Yale researchers have designed a cost-saving program that helps prevent older patients from declining physically and mentally while hospitalized.

The problem of functional and mental decline is increasingly important since patients aged 65 and older account for more than 48% of all hospital days, says Dr. Sharon Inouye, associate professor of internal medicine and geriatrics at the School of Medicine. She is principal investigator of the study published in the December issue of the Journal of the American Geriatric Society about the new Hospital Elder Life Program.

"Moreover, this problem is likely to grow in the future with the aging of the U.S. population," Inouye says. "Models of geriatric care designed to prevent functional decline in the acute care setting are greatly needed."

The Hospital Elder Life Program involves entire hospital units, provides skilled staff and trained volunteers to implement interventions for all patients, and targets interventions to specific risk factors.

Under the program, patients age 70 and older are screened on admission for six delirium risk factors: cognitive impairment, sleep deprivation, immobility, dehydration, vision or hearing impairment. Targeted interventions for these risk factors are implemented by an interdisciplinary team, which includes a geriatric nurse specialist, elder life specialists, trained volunteers and a geriatrician. All work closely with the primary nurses. Other experts provide consultation at twice-weekly interdisciplinary rounds.

Adherence to the recommended interventions is carefully tracked. And quality assurance procedures and performance reviews are an integral part of the program.

To date, 1,507 patients have been enrolled during 1,716 hospital admissions. The overall intervention adherence rate was 90% for at least partial adherence with all interventions during 37,131 patient days.

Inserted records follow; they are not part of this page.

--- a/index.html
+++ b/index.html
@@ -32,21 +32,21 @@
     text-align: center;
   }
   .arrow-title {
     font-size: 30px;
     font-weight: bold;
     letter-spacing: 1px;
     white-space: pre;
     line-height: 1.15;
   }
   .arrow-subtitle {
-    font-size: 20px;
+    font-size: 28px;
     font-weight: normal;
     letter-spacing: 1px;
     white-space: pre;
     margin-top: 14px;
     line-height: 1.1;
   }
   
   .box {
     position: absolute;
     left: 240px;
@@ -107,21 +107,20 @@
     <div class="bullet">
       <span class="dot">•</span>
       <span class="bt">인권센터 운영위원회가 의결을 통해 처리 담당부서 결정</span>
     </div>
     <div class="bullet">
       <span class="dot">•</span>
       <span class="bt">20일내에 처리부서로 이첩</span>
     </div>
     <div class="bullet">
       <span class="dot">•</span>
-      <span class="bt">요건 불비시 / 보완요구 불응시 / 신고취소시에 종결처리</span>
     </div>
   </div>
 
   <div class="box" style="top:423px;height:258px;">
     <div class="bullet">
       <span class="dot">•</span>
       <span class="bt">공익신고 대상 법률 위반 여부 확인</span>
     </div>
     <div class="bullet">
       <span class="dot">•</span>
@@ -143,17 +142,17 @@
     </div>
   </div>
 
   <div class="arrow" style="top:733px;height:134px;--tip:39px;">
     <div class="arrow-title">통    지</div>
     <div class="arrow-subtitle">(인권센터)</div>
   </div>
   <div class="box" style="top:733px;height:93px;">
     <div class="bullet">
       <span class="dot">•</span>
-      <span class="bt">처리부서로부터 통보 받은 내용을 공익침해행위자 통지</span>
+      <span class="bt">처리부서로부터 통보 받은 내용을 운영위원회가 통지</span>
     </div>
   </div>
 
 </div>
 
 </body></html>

Among those patients enrolled in the program, 8% of the hospital admissions involved patients who declined more than 2% when assessed by the Mini-Mental State Examination (MMSE) and 14% declined more than 2% by the Activities of Daily Living (ADL) score, which measures physical disability.

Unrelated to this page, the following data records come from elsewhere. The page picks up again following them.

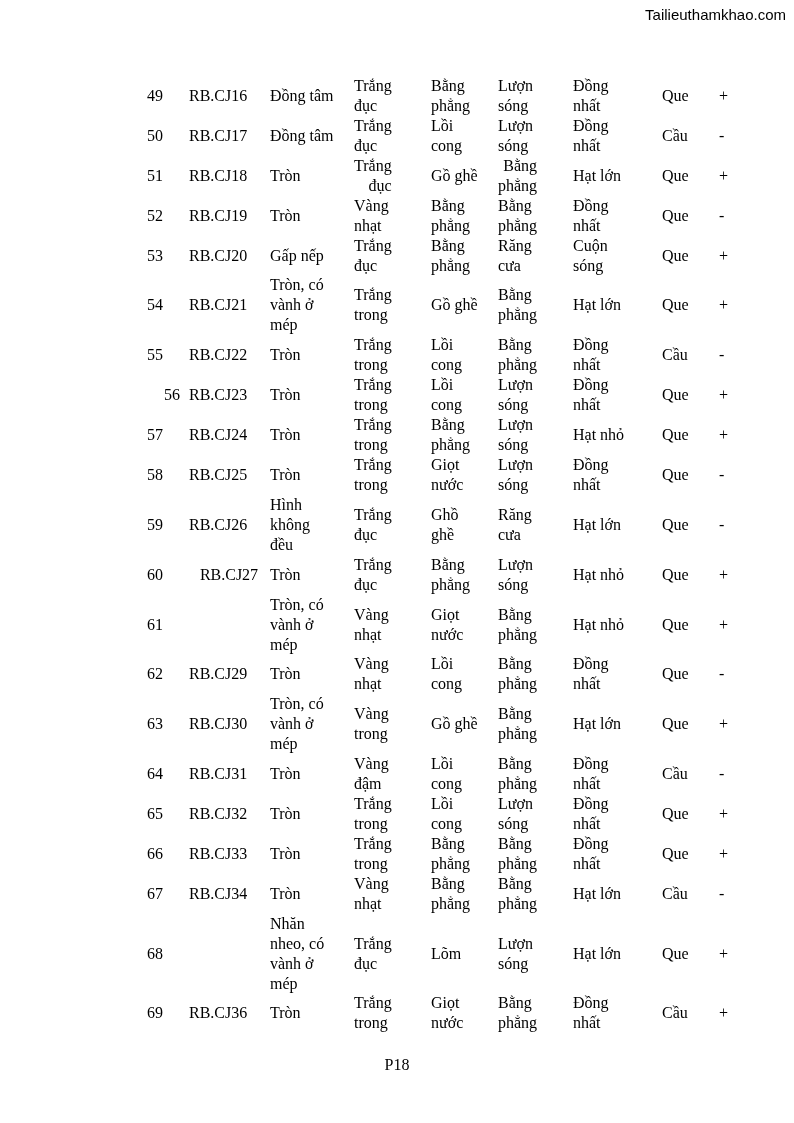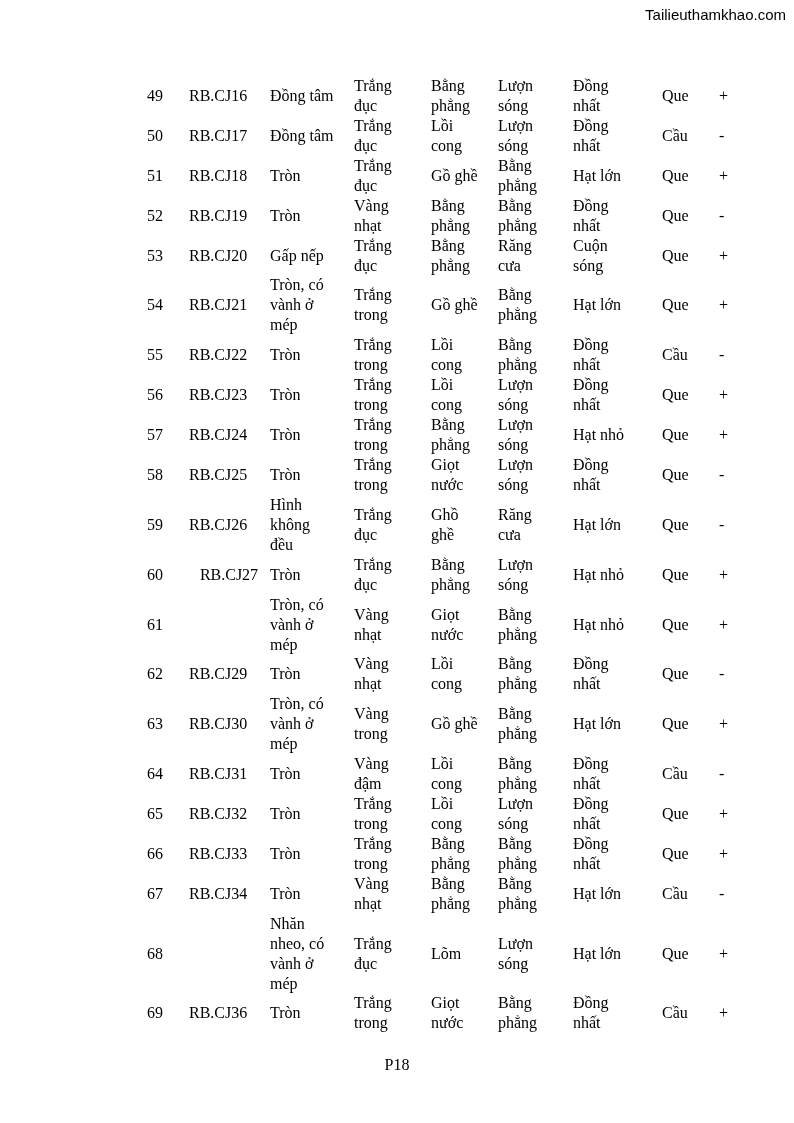--- a/index.html
+++ b/index.html
@@ -86,21 +86,21 @@
         <span class="txt">Đồng
 nhất</span>
       </div>
       <div class="cell c-cell" style="top: 0px; height: 40px;">
         <span class="txt">Cầu</span>
       </div>
       <div class="cell c-gram" style="top: 0px; height: 40px;">
         <span class="txt">-</span>
       </div>
     </div>
-    <div class="row" style="top: 156px; height: 40px;">
+    <div class="row" style="top: 156px; height: 40px; text-align: right;">
       <div class="cell c-no" style="top: 0px; height: 40px;">
         <span class="txt">51</span>
       </div>
       <div class="cell c-code" style="top: 0px; height: 40px;">
         <span class="txt">RB.CJ18</span>
       </div>
       <div class="cell c-shape" style="top: 0px; height: 40px;">
         <span class="txt">Tròn</span>
       </div>
       <div class="cell c-color" style="top: 0px; height: 40px;">
@@ -250,21 +250,21 @@
 nhất</span>
       </div>
       <div class="cell c-cell" style="top: 0px; height: 40px;">
         <span class="txt">Cầu</span>
       </div>
       <div class="cell c-gram" style="top: 0px; height: 40px;">
         <span class="txt">-</span>
       </div>
     </div>
     <div class="row" style="top: 375px; height: 40px;">
-      <div class="cell c-no" style="top: 0px; height: 40px;">
+      <div class="cell c-no" style="top: 0px; height: 40px; margin-left: 17px;">
         <span class="txt">56</span>
       </div>
       <div class="cell c-code" style="top: 0px; height: 40px;">
         <span class="txt">RB.CJ23</span>
       </div>
       <div class="cell c-shape" style="top: 0px; height: 40px;">
         <span class="txt">Tròn</span>
       </div>
       <div class="cell c-color" style="top: 0px; height: 40px;">
         <span class="txt">Trắng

In comparison, of those patients not enrolled in the program, 26% of hospital admissions involved patients who declined more than 2% by the MMSE assessment, and 33% declined more than 2% by the ADL scale.

Preliminary, unpublished results show that the program reduces overall hospital costs by $1,500 per patient. Start up costs for the program include the equivalent of 1.7 full-time paid staff and equipment costs estimated to be about $3,000 for one or two hospital units totaling 35 to 70 beds. The figure includes an optional computer expense of $1,500 for patient enrollment, volunteer assignments, and tracking of adherence and program outcomes.

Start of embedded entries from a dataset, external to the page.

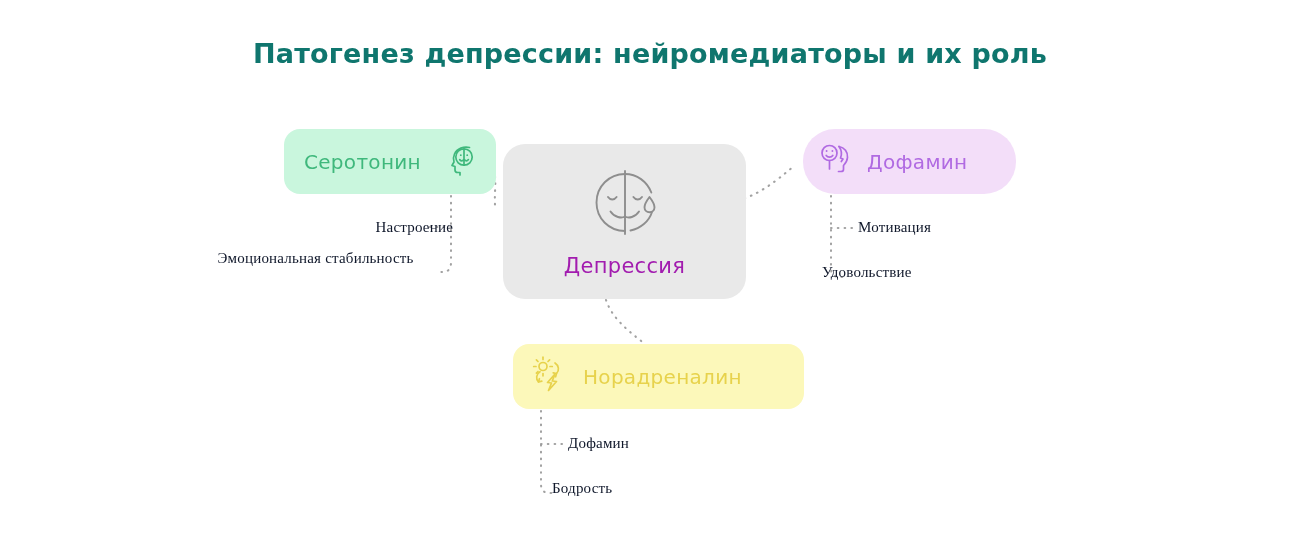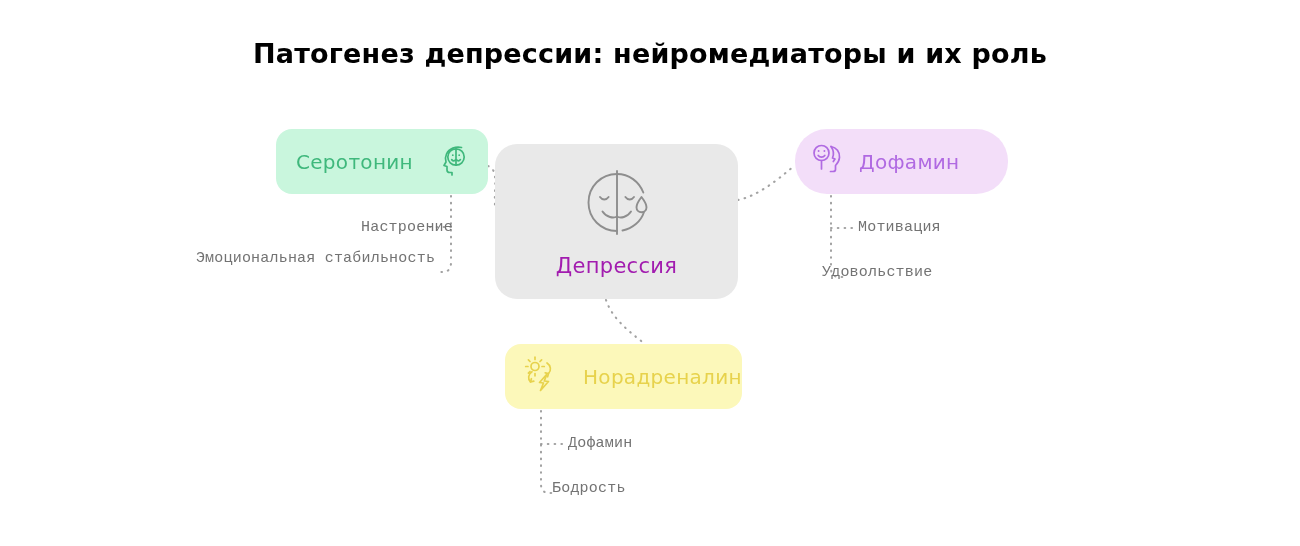--- a/index.html
+++ b/index.html
@@ -23,21 +23,21 @@
   .title {
     position: absolute;
     left: 0;
     top: 38px;
     width: 1300px;
     text-align: center;
     font-family: "DejaVu Sans", sans-serif;
     font-size: 27px;
     font-weight: bold;
     letter-spacing: 0.2px;
-    color: #000000;
+    color: #0f766e;
     white-space: nowrap;
   }
 
   
   #links {
     position: absolute;
     left: 0;
     top: 0;
     width: 1300px;
     height: 546px;
@@ -52,20 +52,21 @@
     opacity: 0.92;
   }
 
   
   .node {
     position: absolute;
     box-sizing: border-box;
     border-radius: 18px;
     display: flex;
     align-items: center;
+    margin-left: 8px;
   }
   .node-label {
     font-family: "DejaVu Sans", sans-serif;
     font-size: 20px;
     font-weight: normal;
     letter-spacing: 0.3px;
     white-space: nowrap;
   }
   .node-icon {
     display: block;
@@ -95,27 +96,27 @@
     padding: 0 20px 0 14px;
     justify-content: flex-start;
     gap: 12px;
   }
   #node-dopamine .node-label { color: #b06ae2; }
 
   
   #node-noradrenaline {
     left: 505px;
     top: 344px;
-    width: 237px;
+    width: 291px;
     height: 65px;
     background: #fcf8ba;
     border-radius: 16px;
     padding: 0 20px 0 16px;
     justify-content: flex-start;
-    gap: 20px;
+    gap: 12px;
   }
   #node-noradrenaline .node-label { color: #e7d24c; }
 
   
   #node-center {
     left: 495px;
     top: 144px;
     width: 243px;
     height: 155px;
     background: #e9e9e9;
@@ -129,23 +130,23 @@
     font-family: "DejaVu Sans", sans-serif;
     font-size: 21px;
     color: #a21caf;
     letter-spacing: 0.3px;
     white-space: nowrap;
   }
 
   
   .sublabel {
     position: absolute;
-    font-family: Liberation Mono, monospace;
+    font-family: Liberation Serif, serif;
     font-size: 15px;
-    color: #737373;
+    color: #0f172a;
     letter-spacing: 0.2px;
     white-space: nowrap;
   }
 
   #sub-mood            { left: 313px; top: 219px; width: 140px; text-align: right; }
   #sub-emotional       { left: 178px; top: 250px; width: 275px; text-align: center; }
   #sub-motivation      { left: 858px; top: 219px; }
   #sub-pleasure        { left: 822px; top: 264px; }
   #sub-energy          { left: 568px; top: 435px; }
   #sub-vigor           { left: 552px; top: 480px; }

Inouye says the effectiveness of the program for delirium prevention and insomnia has been demonstrated previously. Other benefits include providing cost effective care, gaining recognition as a center of excellence, enhancing patient satisfaction, improving community outreach and serving as an educational site for acute geriatric care.

Unlike other elder care programs, she says, the Hospital Elder Life Program provides skilled staff to carry out interventions and is designed to be applied throughout the hospital, making a dedicated unit unnecessary.

Co-authors of the paper include Dr. Sidney Bogardus, assistant professor of internal medicine and geriatrics and medical director of the Adler Geriatrics Assessment Center; Dorothy Baker, research scientist in the Department of Epidemiology and Public Health (EPH); Linda Leo-Summers, programmer-analyst, EPH; and Dr. Leo Cooney, professor and section chief, general internal medicine.

The study was funded by the National Institute on Aging, The Commonwealth Fund, the Retirement Research Foundation, the Community Foundation for Greater New Haven and the Yale-New Haven Hospital Auxiliary.